== Data listing ==
● ● ● ● ●
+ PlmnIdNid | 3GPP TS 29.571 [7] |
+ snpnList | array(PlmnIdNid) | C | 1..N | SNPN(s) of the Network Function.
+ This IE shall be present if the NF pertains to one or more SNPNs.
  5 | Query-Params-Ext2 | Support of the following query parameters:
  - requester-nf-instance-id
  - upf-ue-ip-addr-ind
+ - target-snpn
● ● ● ● ●
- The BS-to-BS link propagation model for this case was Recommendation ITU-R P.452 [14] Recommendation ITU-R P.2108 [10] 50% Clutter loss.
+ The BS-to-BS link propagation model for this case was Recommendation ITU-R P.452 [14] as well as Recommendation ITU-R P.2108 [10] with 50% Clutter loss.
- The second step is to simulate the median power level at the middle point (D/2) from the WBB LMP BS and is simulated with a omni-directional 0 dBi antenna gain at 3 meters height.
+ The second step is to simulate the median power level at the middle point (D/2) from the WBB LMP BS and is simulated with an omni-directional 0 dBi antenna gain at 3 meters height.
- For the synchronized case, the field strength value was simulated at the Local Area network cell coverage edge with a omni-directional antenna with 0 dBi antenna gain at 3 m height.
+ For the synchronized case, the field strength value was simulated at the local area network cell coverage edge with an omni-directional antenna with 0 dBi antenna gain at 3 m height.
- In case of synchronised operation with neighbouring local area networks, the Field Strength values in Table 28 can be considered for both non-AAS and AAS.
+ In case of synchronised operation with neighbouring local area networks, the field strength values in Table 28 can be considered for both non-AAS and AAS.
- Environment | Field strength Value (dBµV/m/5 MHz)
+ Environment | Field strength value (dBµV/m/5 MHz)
● ● ● ● ●
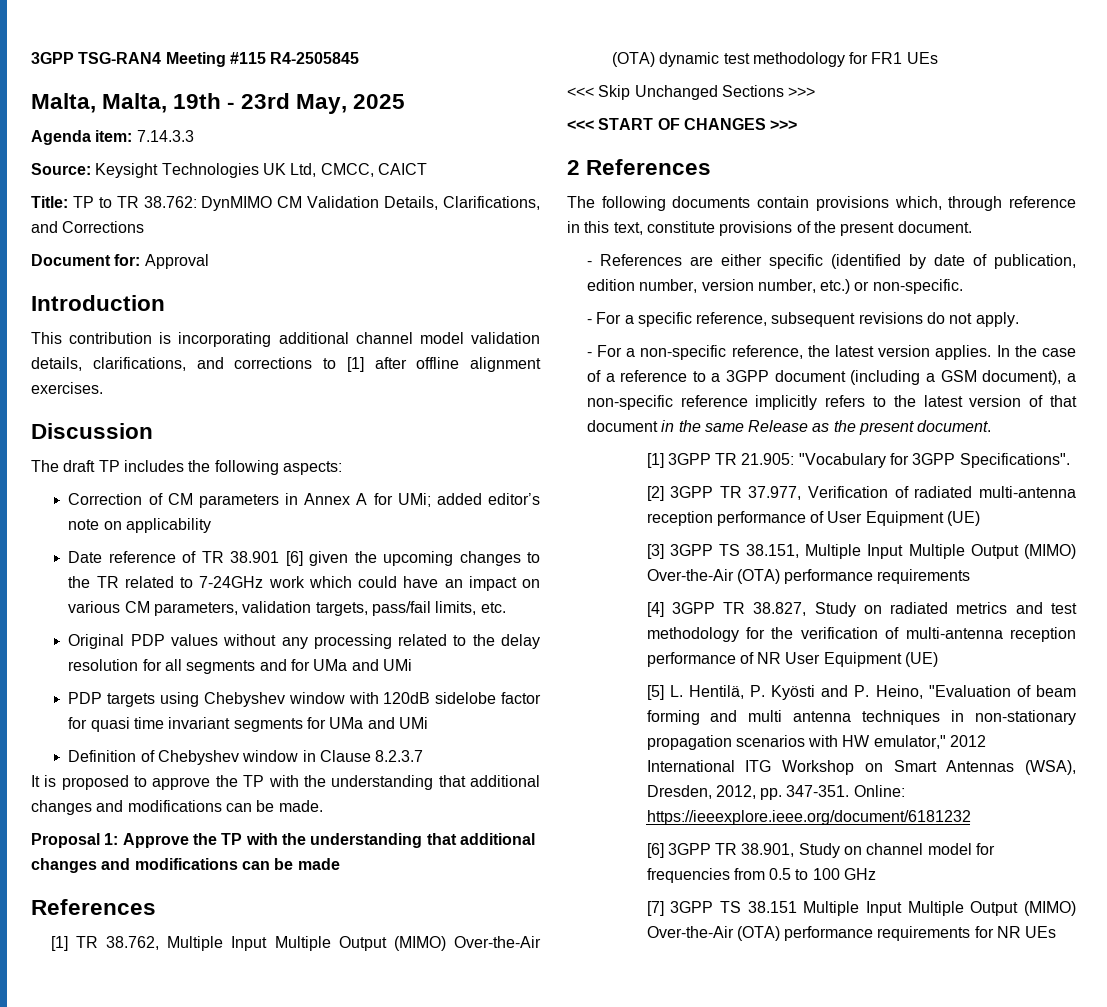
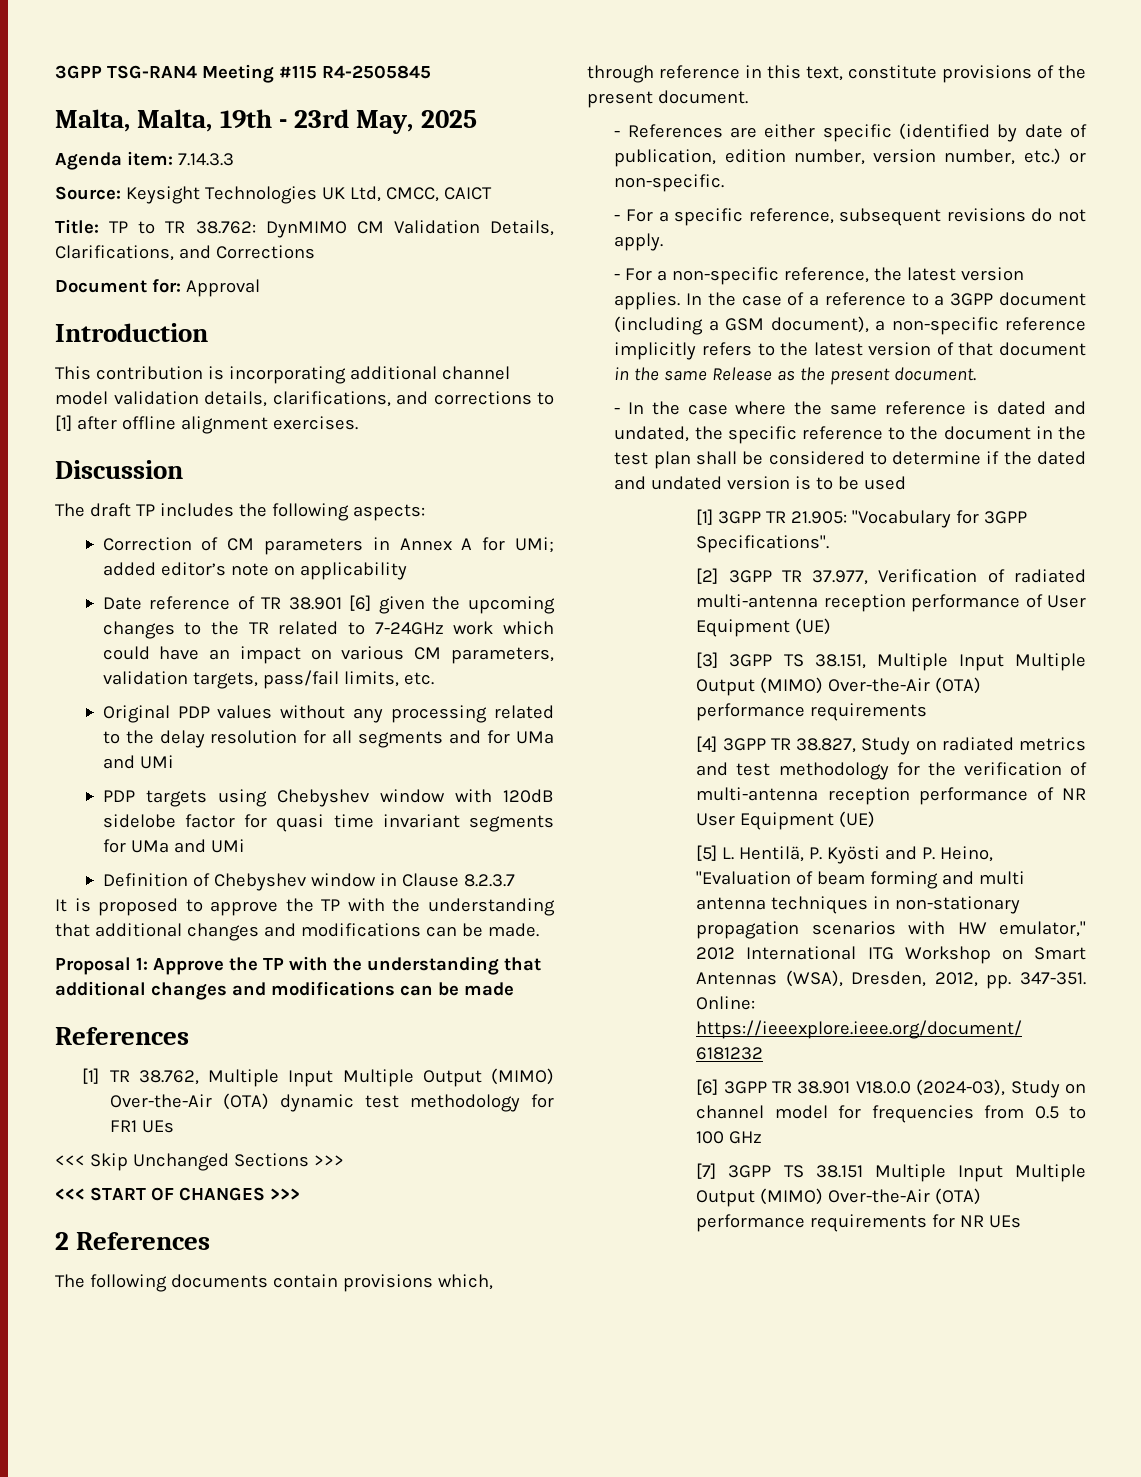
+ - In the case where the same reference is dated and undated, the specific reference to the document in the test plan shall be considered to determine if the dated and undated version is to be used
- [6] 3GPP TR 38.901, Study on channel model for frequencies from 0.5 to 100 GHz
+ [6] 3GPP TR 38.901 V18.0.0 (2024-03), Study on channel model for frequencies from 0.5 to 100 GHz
● ● ● ● ●
== Your task ==
Every line that holds the word "Clutter" should be copied from the listing.

== Task result ==
- The BS-to-BS link propagation model for this case was Recommendation ITU-R P.452 [14] Recommendation ITU-R P.2108 [10] 50% Clutter loss.
+ The BS-to-BS link propagation model for this case was Recommendation ITU-R P.452 [14] as well as Recommendation ITU-R P.2108 [10] with 50% Clutter loss.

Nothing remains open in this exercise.